● **Your assignment**
Pictures do not belong in the copy; transcribe everything else in the records exactly.
- - -
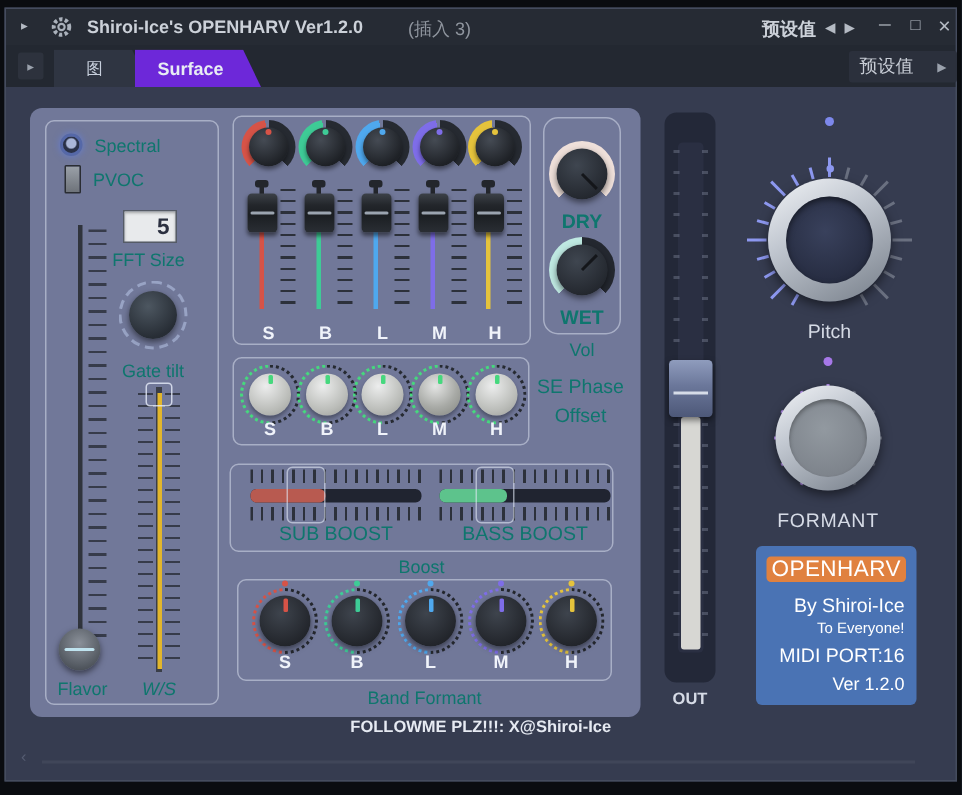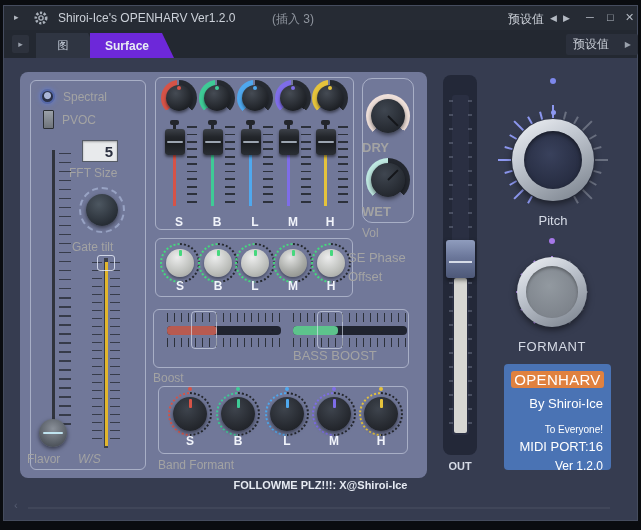--- a/index.html
+++ b/index.html
@@ -11,7 +11,7 @@
   .win-bg{position:absolute;left:3px;top:5px;width:635px;height:516px;background:#363c50;border:1px solid #454c5e;}
   .titlebar{position:absolute;left:4px;top:6px;width:633px;height:24px;background:#262b34;}
   .tabstrip{position:absolute;left:4px;top:30px;width:633px;height:28px;background:#232831;}
-  .tb-txt{position:absolute;top:5px;font-size:12px;font-weight:normal;color:#ccd1d9;white-space:nowrap;}
+  .tb-txt{position:absolute;top:5px;font-size:12px;font-weight:bold;color:#ccd1d9;white-space:nowrap;}
   .tb-glyph{position:absolute;top:5px;font-size:11px;color:#b4bac3;}
   .tab{position:absolute;top:3px;height:25px;clip-path:polygon(0 0,calc(100% - 12px) 0,100% 100%,0 100%);
        display:flex;align-items:center;justify-content:center;padding-right:10px;}

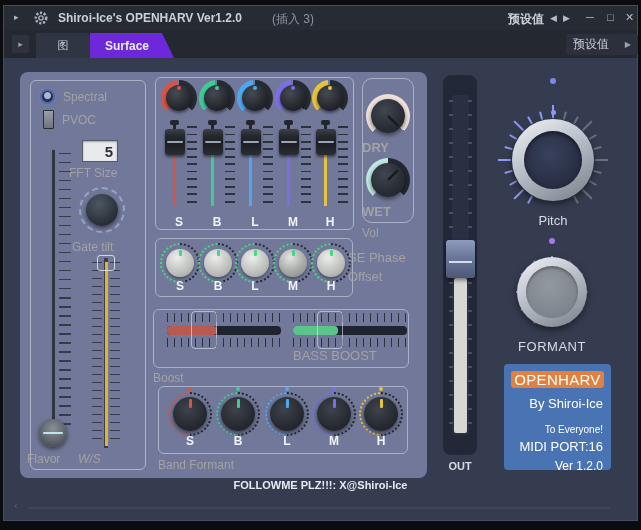--- a/index.html
+++ b/index.html
@@ -21,7 +21,7 @@
   
   .light-panel{position:absolute;left:20px;top:72px;width:407px;height:406px;background:#717899;border-radius:8px;}
   .group{position:absolute;border:1px solid rgba(224,230,244,.5);border-radius:6px;}
-  .lbl{position:absolute;color:#a3a3a3;font-size:12px;text-align:left;white-space:nowrap;}
+  .lbl{position:absolute;color:#0f766e;font-size:12px;text-align:center;white-space:nowrap;}
   .blbl{position:absolute;color:#f0f3fa;font-size:12px;font-weight:bold;text-align:center;width:20px;}
   .dlbl{position:absolute;color:#d6dbe6;font-size:13px;text-align:center;white-space:nowrap;}
 

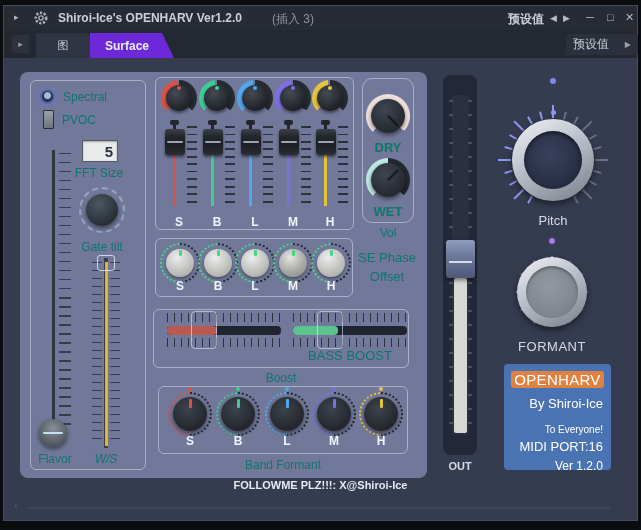--- a/index.html
+++ b/index.html
@@ -259,6 +259,7 @@
     <div class="tk" style="top:27px;"></div>
     <div class="bracket"></div>
   </div>
+  <span class="lbl" style="left:167px;top:348px;width:114px;font-size:13px;">SUB BOOST</span>
 
   <div class="hslider" style="left:293px;top:311px;">
     <div class="tk" style="top:2px;"></div>

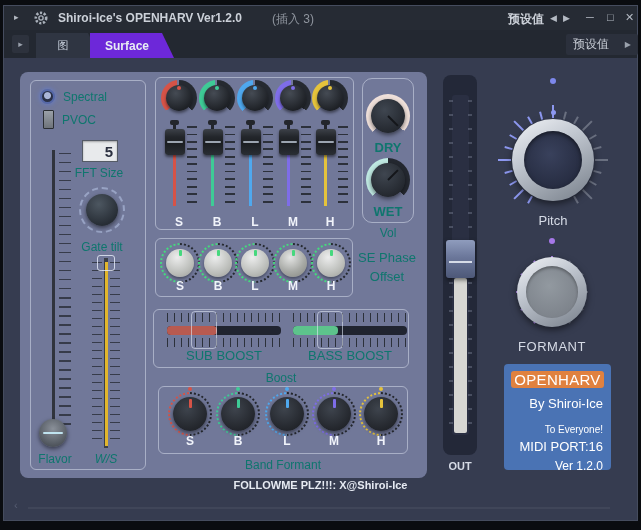--- a/index.html
+++ b/index.html
@@ -394,7 +394,7 @@
   <div class="info-box" style="background-color: rgb(74, 115, 180);">
     <div class="badge" style="background-color: rgb(224, 129, 63);">OPENHARV</div>
     <div style="margin-top:8px;font-size:13px;">By Shiroi-Ice</div>
-    <div style="margin-top:13px;font-size:10px;">To Everyone!</div>
+    <div style="margin-top:3px;font-size:10px;">To Everyone!</div>
     <div style="margin-top:4px;font-size:13px;">MIDI PORT:16</div>
     <div style="margin-top:5px;font-size:12px;">Ver 1.2.0</div>
   </div>

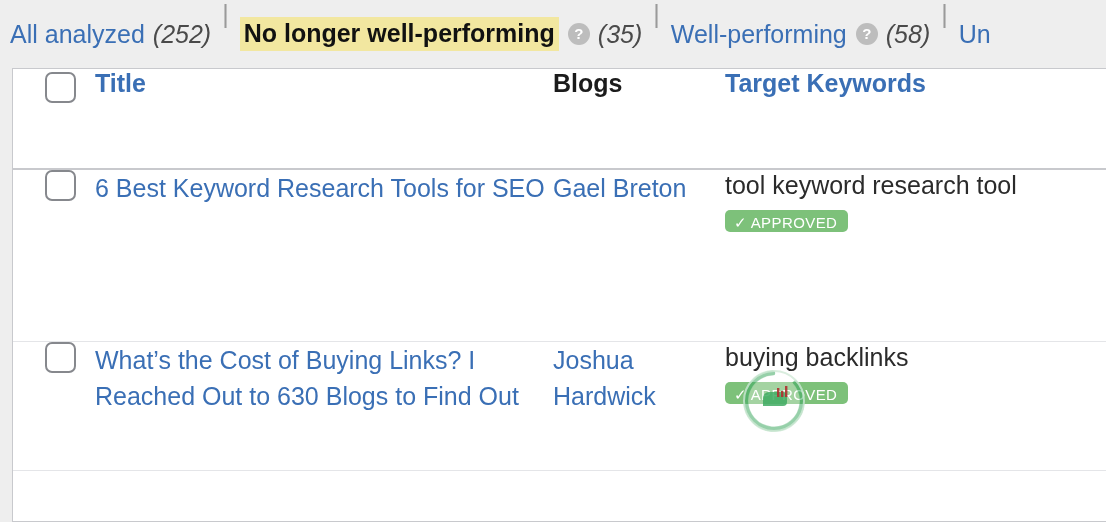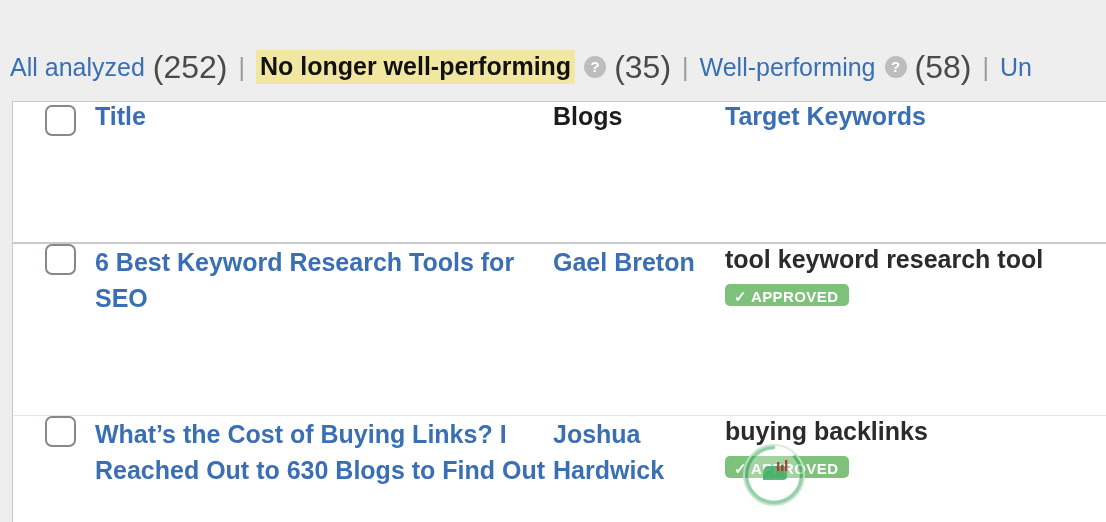--- a/index.html
+++ b/index.html
@@ -21,11 +21,9 @@
     height: 68px;
     background: #eeeeee;
     display: flex;
-    align-items: center;
     padding: 0 0 0 10px;
     white-space: nowrap;
     overflow: hidden;
-    margin-top: 33px;
   }
   .filter-link {
     color: #3a6fb5;

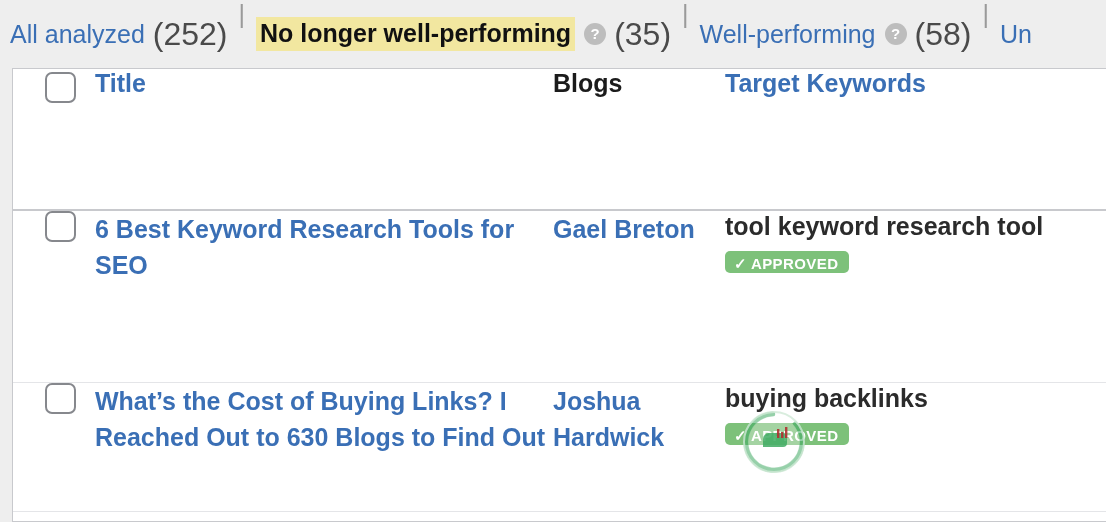--- a/index.html
+++ b/index.html
@@ -39,8 +39,9 @@
   }
   .filter-count {
     color: #4a4a4a;
-    font-size: 32px;
+    font-size: 25px;
     margin-left: 8px;
+    font-style: italic;
   }
   .filter-sep {
     color: #9a9a9a;

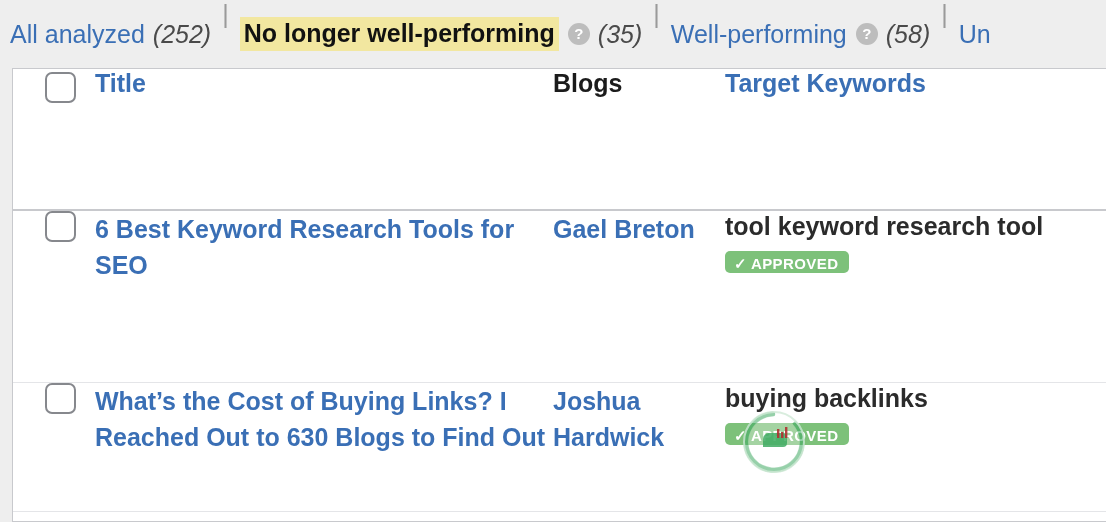--- a/index.html
+++ b/index.html
@@ -90,7 +90,7 @@
   .col-author { width: 172px; }
   .col-kw { width: 382px; }
 
-  thead tr { height: 141px; }
+  thead tr { height: 100px; }
   thead th {
     padding-top: 24px;
     border-bottom: 2px solid #c8c9cd;

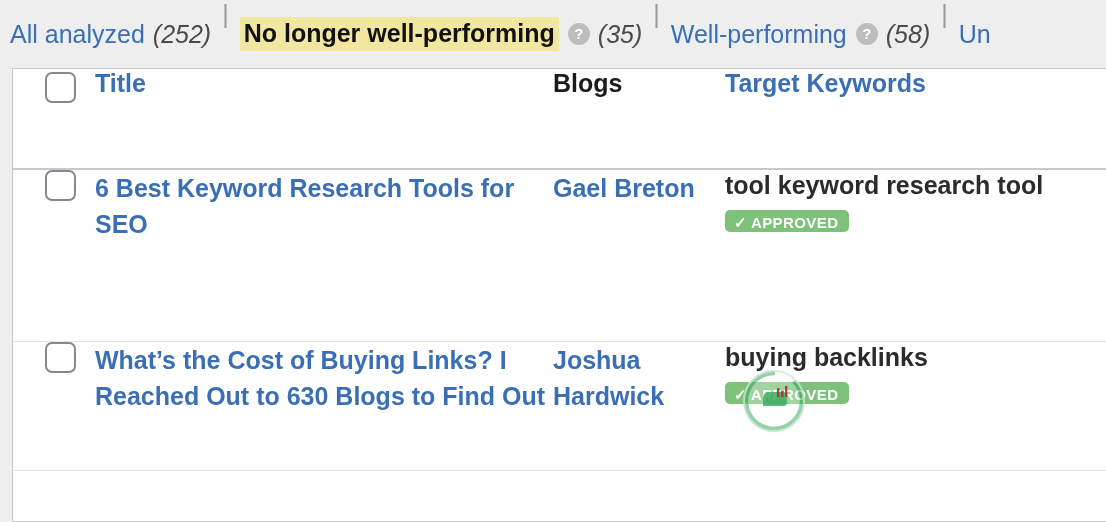--- a/index.html
+++ b/index.html
@@ -106,7 +106,7 @@
   }
 
   tbody tr { border-bottom: 1px solid #e4e5e8; }
-  tbody td { padding-top: 24px; padding-bottom: 26px; font-weight: bold; }
+  tbody td { padding-top: 24px; padding-bottom: 26px; }
   .row1 { height: 172px; }
   .row2 { height: 129px; margin-top: 30px; }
- - -
● **Answer for this exercise**
--- a/index.html
+++ b/index.html
@@ -11,7 +11,7 @@
   .win-bg{position:absolute;left:3px;top:5px;width:635px;height:516px;background:#363c50;border:1px solid #454c5e;}
   .titlebar{position:absolute;left:4px;top:6px;width:633px;height:24px;background:#262b34;}
   .tabstrip{position:absolute;left:4px;top:30px;width:633px;height:28px;background:#232831;}
-  .tb-txt{position:absolute;top:5px;font-size:12px;font-weight:normal;color:#ccd1d9;white-space:nowrap;}
+  .tb-txt{position:absolute;top:5px;font-size:12px;font-weight:bold;color:#ccd1d9;white-space:nowrap;}
   .tb-glyph{position:absolute;top:5px;font-size:11px;color:#b4bac3;}
   .tab{position:absolute;top:3px;height:25px;clip-path:polygon(0 0,calc(100% - 12px) 0,100% 100%,0 100%);
        display:flex;align-items:center;justify-content:center;padding-right:10px;}

--- a/index.html
+++ b/index.html
@@ -21,7 +21,7 @@
   
   .light-panel{position:absolute;left:20px;top:72px;width:407px;height:406px;background:#717899;border-radius:8px;}
   .group{position:absolute;border:1px solid rgba(224,230,244,.5);border-radius:6px;}
-  .lbl{position:absolute;color:#a3a3a3;font-size:12px;text-align:left;white-space:nowrap;}
+  .lbl{position:absolute;color:#0f766e;font-size:12px;text-align:center;white-space:nowrap;}
   .blbl{position:absolute;color:#f0f3fa;font-size:12px;font-weight:bold;text-align:center;width:20px;}
   .dlbl{position:absolute;color:#d6dbe6;font-size:13px;text-align:center;white-space:nowrap;}
 

--- a/index.html
+++ b/index.html
@@ -259,6 +259,7 @@
     <div class="tk" style="top:27px;"></div>
     <div class="bracket"></div>
   </div>
+  <span class="lbl" style="left:167px;top:348px;width:114px;font-size:13px;">SUB BOOST</span>
 
   <div class="hslider" style="left:293px;top:311px;">
     <div class="tk" style="top:2px;"></div>

--- a/index.html
+++ b/index.html
@@ -394,7 +394,7 @@
   <div class="info-box" style="background-color: rgb(74, 115, 180);">
     <div class="badge" style="background-color: rgb(224, 129, 63);">OPENHARV</div>
     <div style="margin-top:8px;font-size:13px;">By Shiroi-Ice</div>
-    <div style="margin-top:13px;font-size:10px;">To Everyone!</div>
+    <div style="margin-top:3px;font-size:10px;">To Everyone!</div>
     <div style="margin-top:4px;font-size:13px;">MIDI PORT:16</div>
     <div style="margin-top:5px;font-size:12px;">Ver 1.2.0</div>
   </div>

--- a/index.html
+++ b/index.html
@@ -21,11 +21,9 @@
     height: 68px;
     background: #eeeeee;
     display: flex;
-    align-items: center;
     padding: 0 0 0 10px;
     white-space: nowrap;
     overflow: hidden;
-    margin-top: 33px;
   }
   .filter-link {
     color: #3a6fb5;

--- a/index.html
+++ b/index.html
@@ -39,8 +39,9 @@
   }
   .filter-count {
     color: #4a4a4a;
-    font-size: 32px;
+    font-size: 25px;
     margin-left: 8px;
+    font-style: italic;
   }
   .filter-sep {
     color: #9a9a9a;

--- a/index.html
+++ b/index.html
@@ -90,7 +90,7 @@
   .col-author { width: 172px; }
   .col-kw { width: 382px; }
 
-  thead tr { height: 141px; }
+  thead tr { height: 100px; }
   thead th {
     padding-top: 24px;
     border-bottom: 2px solid #c8c9cd;

--- a/index.html
+++ b/index.html
@@ -106,7 +106,7 @@
   }
 
   tbody tr { border-bottom: 1px solid #e4e5e8; }
-  tbody td { padding-top: 24px; padding-bottom: 26px; font-weight: bold; }
+  tbody td { padding-top: 24px; padding-bottom: 26px; }
   .row1 { height: 172px; }
   .row2 { height: 129px; margin-top: 30px; }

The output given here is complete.